It happened for the third time since Sanibel built the new sewage system. I opened a toilet in one of the bathrooms and there, sitting on the side of the toilet looking at me with wary eyes, was a huge frog.
Now I'm a non-scientist to begin with, let alone an expert on toilet piping and the like, so I have no idea how the frog got through the plumbing all the way above the water level.
But I did care about the mental state of this misplaced frog that had no idea where it was or how it got there. The issue now was how I was going to get this poor, frightened frog out of the toilet and back to nature.
I would guess that opening the lid on a toilet bowl and seeing a frog sitting there is not your everyday occurrence. I guess I am one of the chosen few to be granted this unique privilege. I assume it was some kind of providential test to determine if I had the moxy to transport this poor little frog from an unknown future back to the vegetation outside where I assume his frog friends were wondering what was keeping him from their lunch date.
Can you imagine what it's like opening a toilet bowl and seeing a frog sitting there? At first I thought that someone was playing a joke on me. But when I eliminated that possibility and realized that the frog had made its way through the pipes to reach an uncertain future I began to admire the adventurous streak it displayed.
It was like coming home from dinner and finding an elephant sitting in your bathtub.
I got a dust pan and a spaghetti pot with a drainer to try to capture the frog. But once I opened the toilet lid the frog sensed danger and its survival stimuli went to work. He jumped out of the bowl and hopped everywhere to get away from me. I had forgotten to close the door to the bathroom and the frog was soon hopping all over the house. He was always one hop ahead of me.
He must have tired out because I finally got him into the spaghetti pot and covered it with the drainer. He was captured. I took the pot outside and let him out in the vegetation. At first he didn't budge. He couldn't believe that freedom was at hand. But he got the idea and hopped out of my life. I was relieved and proud. I had sent wildlife back into its natural habitat.
The second time it happened I couldn't catch the frog even though I had closed the door to the bathroom. I just couldn't get him to sit still. When he started walking on the ceiling I knew I needed help. I called Buzz Murphy and after having a good laugh over my frog ineptness he quickly managed to corral the frog and haul him back to nature.
This third time has proven to be the most difficult experience of them all. This frog refused to be captured and hopped with the kind of energy I've rarely seen in frogs. After successfully eluding me for about a half hour he found the tiniest crack under a cabinet below the sink and slithered into it.
He slithered into an area that has no opening and I have no idea where it leads to or where the frog is now. I can only hope that this frog has found a shortcut to the outside world and is once again having insect lunches with his buddies in the woods.

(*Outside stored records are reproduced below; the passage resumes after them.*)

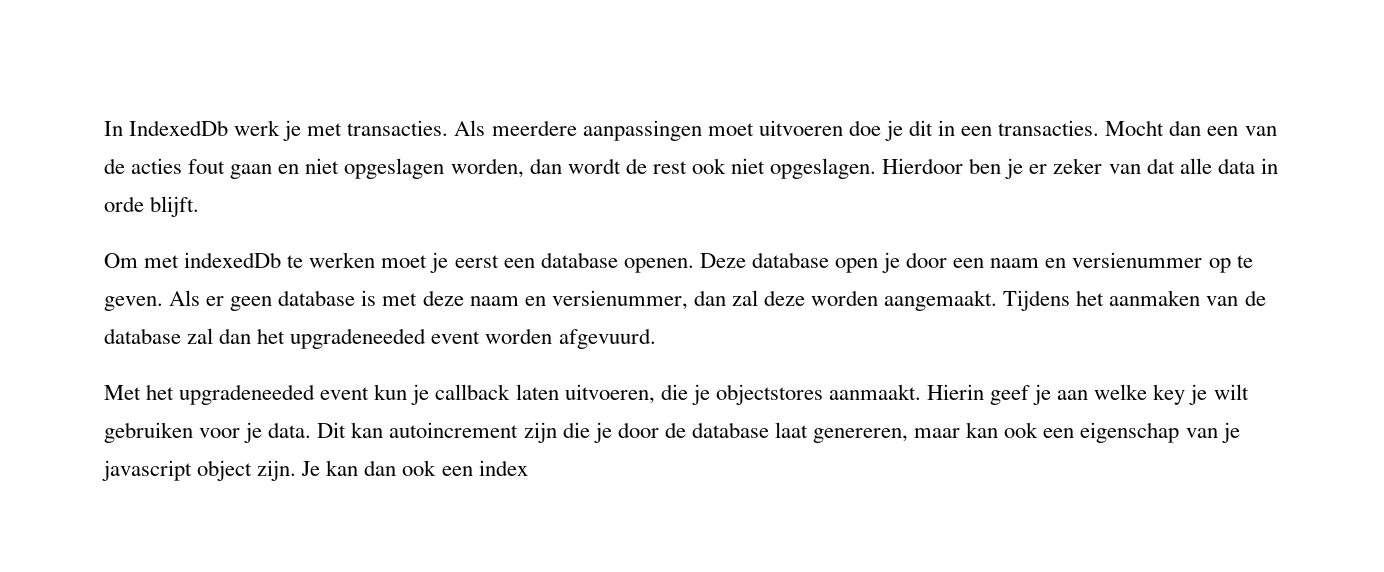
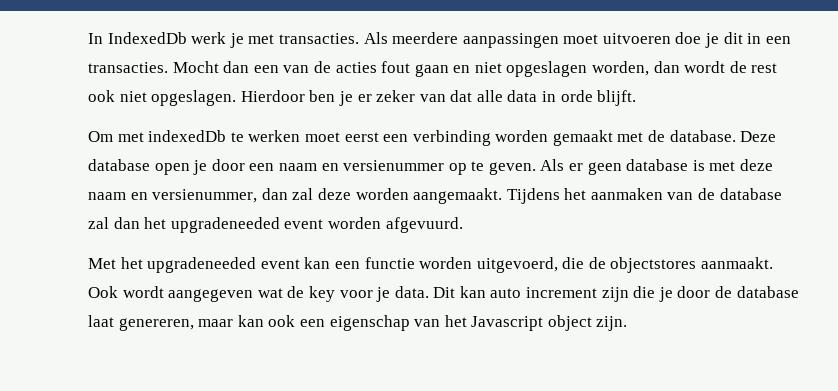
- Om met indexedDb te werken moet je eerst een database openen.
+ Om met indexedDb te werken moet eerst een verbinding worden gemaakt met de database.
- Met het upgradeneeded event kun je callback laten uitvoeren, die je objectstores aanmaakt. Hierin geef je aan welke key je wilt gebruiken voor je data.
+ Met het upgradeneeded event kan een functie worden uitgevoerd, die de objectstores aanmaakt. Ook wordt aangegeven wat de key voor je data.
- Dit kan autoincrement zijn die je door de database laat genereren, maar kan ook een eigenschap van je javascript object zijn. Je kan dan ook een index
+ Dit kan auto increment zijn die je door de database laat genereren, maar kan ook een eigenschap van het Javascript object zijn.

But he may still be in some mysterious chamber behind the sink and may need my help to get out. Every night I listen for cries for help: "Ribbit, ribbit, ribbit." But there haven't been any frog cries of alarm nor frog sightings recently. I hope that this frog has found his way out somehow and is laughing about the whole toilet bowl incident with his buddies.
And I also hope that I will not experience any more frog sightings in my toilet bowls. Life is hard enough without adding additional trauma to the act of opening the lid on a toilet bowl.